Alice is a 21-year-old student from West London. She’s been using a dating app on and off for about a year. As a mixed-race woman, she finds the app’s ethnicity filter “really, really weird”.
“It doesn’t sit right with me at all,” she says. “I suppose it could be helpful for people of colour who don’t want their feed flooded with white men, but I doubt that’s how it’s being used.”
Of course, you can leave your preferences as “Open to All”, but you can also filter out ethnicities you’re ‘not interested in’. If you wish to see no BAME users, for example, it’s as easy as selecting your preferences as White/Caucasian.

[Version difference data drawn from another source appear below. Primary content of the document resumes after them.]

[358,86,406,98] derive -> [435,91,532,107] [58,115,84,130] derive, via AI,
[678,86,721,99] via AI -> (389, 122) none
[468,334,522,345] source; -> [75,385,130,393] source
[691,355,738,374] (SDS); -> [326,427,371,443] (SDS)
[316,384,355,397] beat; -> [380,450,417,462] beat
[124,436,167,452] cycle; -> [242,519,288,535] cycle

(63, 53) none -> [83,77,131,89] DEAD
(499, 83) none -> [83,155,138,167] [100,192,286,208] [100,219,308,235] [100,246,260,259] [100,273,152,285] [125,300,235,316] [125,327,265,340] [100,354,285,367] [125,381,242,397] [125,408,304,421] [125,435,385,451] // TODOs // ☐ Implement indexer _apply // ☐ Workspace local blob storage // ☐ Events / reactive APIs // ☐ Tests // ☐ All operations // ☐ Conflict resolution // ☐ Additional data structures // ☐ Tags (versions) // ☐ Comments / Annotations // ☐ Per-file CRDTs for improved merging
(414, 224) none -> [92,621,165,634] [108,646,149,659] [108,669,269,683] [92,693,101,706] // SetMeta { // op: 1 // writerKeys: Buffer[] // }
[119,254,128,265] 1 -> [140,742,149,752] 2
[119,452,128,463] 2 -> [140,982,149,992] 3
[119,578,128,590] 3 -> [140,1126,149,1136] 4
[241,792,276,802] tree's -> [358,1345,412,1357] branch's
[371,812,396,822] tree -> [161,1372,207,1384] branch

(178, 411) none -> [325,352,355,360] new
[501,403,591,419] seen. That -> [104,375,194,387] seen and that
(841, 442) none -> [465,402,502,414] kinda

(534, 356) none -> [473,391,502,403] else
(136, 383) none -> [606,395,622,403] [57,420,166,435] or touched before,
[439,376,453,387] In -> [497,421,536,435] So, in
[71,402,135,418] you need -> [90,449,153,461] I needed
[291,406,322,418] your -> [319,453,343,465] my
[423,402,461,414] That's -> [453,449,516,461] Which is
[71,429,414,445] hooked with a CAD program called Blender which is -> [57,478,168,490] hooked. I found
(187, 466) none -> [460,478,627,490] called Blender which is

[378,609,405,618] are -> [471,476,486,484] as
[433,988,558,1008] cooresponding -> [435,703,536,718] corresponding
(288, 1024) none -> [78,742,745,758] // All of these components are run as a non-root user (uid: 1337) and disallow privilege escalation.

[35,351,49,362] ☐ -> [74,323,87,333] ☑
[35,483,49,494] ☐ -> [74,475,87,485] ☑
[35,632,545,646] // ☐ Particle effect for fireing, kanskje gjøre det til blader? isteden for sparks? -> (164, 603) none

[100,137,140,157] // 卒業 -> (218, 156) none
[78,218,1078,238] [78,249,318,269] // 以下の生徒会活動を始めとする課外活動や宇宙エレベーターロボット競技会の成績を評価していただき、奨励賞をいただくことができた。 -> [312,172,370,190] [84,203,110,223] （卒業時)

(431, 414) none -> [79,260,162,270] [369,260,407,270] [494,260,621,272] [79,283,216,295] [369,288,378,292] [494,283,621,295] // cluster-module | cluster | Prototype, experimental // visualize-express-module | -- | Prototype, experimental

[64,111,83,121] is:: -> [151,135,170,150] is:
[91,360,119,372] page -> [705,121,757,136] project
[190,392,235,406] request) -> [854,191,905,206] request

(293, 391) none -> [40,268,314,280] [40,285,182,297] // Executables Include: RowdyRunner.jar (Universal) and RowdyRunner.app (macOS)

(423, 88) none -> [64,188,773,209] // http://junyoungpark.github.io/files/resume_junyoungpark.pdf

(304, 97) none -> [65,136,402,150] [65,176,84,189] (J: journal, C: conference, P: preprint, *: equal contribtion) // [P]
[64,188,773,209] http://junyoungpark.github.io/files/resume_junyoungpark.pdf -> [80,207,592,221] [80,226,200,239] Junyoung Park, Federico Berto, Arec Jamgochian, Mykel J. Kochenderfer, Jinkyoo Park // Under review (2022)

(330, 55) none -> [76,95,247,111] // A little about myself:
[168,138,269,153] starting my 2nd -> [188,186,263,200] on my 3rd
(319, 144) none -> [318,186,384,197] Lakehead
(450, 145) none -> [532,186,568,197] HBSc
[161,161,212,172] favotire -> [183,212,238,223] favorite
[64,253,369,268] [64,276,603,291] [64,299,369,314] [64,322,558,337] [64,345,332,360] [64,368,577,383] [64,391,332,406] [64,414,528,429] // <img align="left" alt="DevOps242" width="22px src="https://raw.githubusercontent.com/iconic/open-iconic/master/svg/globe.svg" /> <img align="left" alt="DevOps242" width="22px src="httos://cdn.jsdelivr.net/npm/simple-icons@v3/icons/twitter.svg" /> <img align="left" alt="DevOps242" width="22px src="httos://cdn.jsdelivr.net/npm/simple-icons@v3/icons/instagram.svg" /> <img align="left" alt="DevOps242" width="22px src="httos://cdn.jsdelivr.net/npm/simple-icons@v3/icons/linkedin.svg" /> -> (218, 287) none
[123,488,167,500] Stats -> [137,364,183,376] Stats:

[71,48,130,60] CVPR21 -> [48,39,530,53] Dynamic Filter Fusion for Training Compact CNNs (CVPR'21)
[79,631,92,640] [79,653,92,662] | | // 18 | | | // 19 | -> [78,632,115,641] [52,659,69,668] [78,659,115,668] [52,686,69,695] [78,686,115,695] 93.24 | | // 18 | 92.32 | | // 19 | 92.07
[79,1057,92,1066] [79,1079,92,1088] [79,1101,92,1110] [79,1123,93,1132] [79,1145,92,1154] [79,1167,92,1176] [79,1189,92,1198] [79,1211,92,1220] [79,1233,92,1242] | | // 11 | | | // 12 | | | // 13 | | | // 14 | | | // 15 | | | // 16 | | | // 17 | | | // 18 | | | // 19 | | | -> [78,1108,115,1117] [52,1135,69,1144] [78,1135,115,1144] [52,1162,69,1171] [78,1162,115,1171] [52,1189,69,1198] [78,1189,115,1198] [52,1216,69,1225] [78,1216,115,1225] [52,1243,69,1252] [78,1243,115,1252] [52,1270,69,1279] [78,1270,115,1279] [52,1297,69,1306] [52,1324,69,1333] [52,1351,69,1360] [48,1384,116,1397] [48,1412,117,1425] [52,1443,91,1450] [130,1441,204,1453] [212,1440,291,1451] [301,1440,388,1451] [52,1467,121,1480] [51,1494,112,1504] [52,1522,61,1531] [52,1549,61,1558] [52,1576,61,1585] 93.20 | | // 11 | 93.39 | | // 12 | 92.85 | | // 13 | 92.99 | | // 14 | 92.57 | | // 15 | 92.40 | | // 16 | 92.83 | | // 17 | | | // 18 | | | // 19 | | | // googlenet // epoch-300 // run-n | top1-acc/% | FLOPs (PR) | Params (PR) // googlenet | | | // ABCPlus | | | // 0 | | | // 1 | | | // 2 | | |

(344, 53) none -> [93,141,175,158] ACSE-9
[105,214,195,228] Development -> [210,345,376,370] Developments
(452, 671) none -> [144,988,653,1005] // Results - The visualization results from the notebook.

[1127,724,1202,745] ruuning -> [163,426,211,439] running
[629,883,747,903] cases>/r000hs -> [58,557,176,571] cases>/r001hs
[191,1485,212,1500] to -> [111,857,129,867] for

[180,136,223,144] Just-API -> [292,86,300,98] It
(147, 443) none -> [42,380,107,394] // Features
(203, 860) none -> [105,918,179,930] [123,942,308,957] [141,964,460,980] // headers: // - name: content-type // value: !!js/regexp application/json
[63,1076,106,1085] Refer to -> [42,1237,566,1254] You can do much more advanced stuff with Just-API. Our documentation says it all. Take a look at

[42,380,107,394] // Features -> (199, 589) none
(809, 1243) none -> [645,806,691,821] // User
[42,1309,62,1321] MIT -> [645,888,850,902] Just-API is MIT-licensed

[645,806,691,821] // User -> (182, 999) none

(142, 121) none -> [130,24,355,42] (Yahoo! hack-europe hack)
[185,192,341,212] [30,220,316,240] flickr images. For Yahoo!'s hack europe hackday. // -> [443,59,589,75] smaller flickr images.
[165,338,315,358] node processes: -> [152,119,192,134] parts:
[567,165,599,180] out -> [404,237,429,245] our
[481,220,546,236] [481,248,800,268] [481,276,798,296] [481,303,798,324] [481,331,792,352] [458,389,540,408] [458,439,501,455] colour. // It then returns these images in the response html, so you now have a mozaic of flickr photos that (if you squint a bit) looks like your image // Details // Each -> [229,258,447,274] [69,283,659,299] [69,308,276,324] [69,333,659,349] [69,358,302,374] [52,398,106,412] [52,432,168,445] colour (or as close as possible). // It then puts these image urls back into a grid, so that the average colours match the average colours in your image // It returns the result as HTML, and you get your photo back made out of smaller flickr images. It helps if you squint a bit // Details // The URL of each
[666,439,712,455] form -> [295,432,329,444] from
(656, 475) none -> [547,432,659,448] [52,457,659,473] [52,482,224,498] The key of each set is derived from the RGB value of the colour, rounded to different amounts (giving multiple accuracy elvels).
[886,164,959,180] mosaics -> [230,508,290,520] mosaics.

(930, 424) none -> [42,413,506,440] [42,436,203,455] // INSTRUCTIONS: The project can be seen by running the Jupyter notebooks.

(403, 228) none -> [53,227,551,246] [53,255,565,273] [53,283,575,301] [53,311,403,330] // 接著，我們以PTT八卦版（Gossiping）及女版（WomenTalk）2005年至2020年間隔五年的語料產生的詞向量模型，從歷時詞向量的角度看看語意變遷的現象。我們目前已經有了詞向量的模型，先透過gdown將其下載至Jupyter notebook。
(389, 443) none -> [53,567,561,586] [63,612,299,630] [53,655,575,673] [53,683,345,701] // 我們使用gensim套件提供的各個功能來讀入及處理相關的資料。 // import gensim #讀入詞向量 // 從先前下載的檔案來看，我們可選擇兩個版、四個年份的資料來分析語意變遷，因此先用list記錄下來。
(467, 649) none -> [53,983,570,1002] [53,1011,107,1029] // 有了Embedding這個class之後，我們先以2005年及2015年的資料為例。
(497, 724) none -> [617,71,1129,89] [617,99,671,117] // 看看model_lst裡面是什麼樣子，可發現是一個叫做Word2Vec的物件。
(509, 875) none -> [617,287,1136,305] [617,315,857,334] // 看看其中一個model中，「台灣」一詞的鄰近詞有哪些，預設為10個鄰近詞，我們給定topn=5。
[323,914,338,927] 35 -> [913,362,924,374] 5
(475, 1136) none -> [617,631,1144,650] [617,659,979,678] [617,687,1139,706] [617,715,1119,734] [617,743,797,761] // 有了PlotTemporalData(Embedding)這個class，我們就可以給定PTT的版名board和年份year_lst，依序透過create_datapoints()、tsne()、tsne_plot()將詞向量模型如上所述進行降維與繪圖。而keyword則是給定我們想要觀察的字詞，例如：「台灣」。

You can then set your preferences as a dealbreaker, meaning a dating app will never show you profiles from the ethnicities you’ve filtered out.
As a person of colour, it’s distressing to see ethnicity equated with a category such as age.
As a person of colour, it’s distressing to see ethnicity equated with a category such as age. It’s legitimate to choose a partner based on their age; you might reasonably want to meet someone who’s at the same stage in life as you, for example. But it’s discrimination to filter out someone based on their ethnicity. The fact that the filter is under a tab marked ‘preferences’ speaks volumes in itself, because this is not a matter of preference. It’s prejudice.
Grindr recently pledged to remove their ethnicity filter after facing increasing calls for it to be deleted, and since then conversations have opened up about other dating platforms which have a similar feature. Dating sites Hinge and OkCupid have come under fire for retaining their ethnicity filter.
Some POC users feel the decision to remove the filter on Grindr is disappointing, as they had used it to find similar people with “shared experiences and cultural understanding”. A 2018 study from Cornell University makes the same point: “these labels can be useful for letting users (including those in marginalized groups) self-identify according to particular characteristics and find one another”.
But the study goes on to claim that such filters also allow for other users “to explicitly or implicitly exclude, demote, or fetishize others on the basis of race or other protected characteristics”.
“These features cause the users excluded from a search to become invisible: they are screened out of the “dating pool” before they are even recognized as potential participants”.
Ethnicity filters are deeply unsettling, especially considering that white users can use them to hide POC profiles.
Ethnicity filters are deeply unsettling, especially considering that white users can use them to hide POC profiles. They are yet another reminder that as a person of colour, you’re often at a disadvantage in the dating world due to unconscious or conscious bias. It’s worse than a reminder, it enables and legitimises these biases.
Bridget Byrne, Professor of Sociology at the University of Manchester, says she finds ethnicity filters “disturbing”. She explains that such filters “normalise racism, making it acceptable to judge others and categorise them on the basis of ethnic origin and racialized appearance.”
Research has shown that when it comes to dating apps, BAME people are visibly discriminated against. A 2014 study by online dating site OkCupid found that Black women received the fewest messages of all users. The data also revealed that white users received the most messages.
This is only data from one dating site, but it’s microcosmic of a much larger issue. Dating apps should be doing everything in their power to address this worrying trend, not fostering prejudiced attitudes by keeping ethnicity filters.
Alice admits that she’s never had a great experience with white men on dating apps. “I’ve found that they exorcise me and always have unchecked racist attitudes,” she says. Exoticisation is yet another problem posed by an ethnicity filter, and Alice is not the only one who has encountered this.
Olivia, 21, is from Leeds. She’s mixed-race and has also had some questionable experiences on dating apps. “The filter also allows for this fetishization of particular races, which is problematic,” she says. “I’ve never actually dated someone who made me feel bad about my ethnicity, but people [on apps] certainly make small comments that I would say are fetishizing.”
The Cornell study claims that fetishization can be a harm to dignity for people of colour. Byrne also explains that “being categorised on the basis of physical appearance is likely to have an impact on your sense of self in an ultimately negative way, if you’re presumed to be ‘exotic’ or ‘sexualised’ because of your ethnic origin.”
Some comfort can be drawn from the fact that the filter has at least one unequivocal benefit: I’m not sure that anyone who would filter someone out on the basis of their ethnicity deserves to even see my profile. An ethnicity filter for them, perhaps. But a bigot filter for us.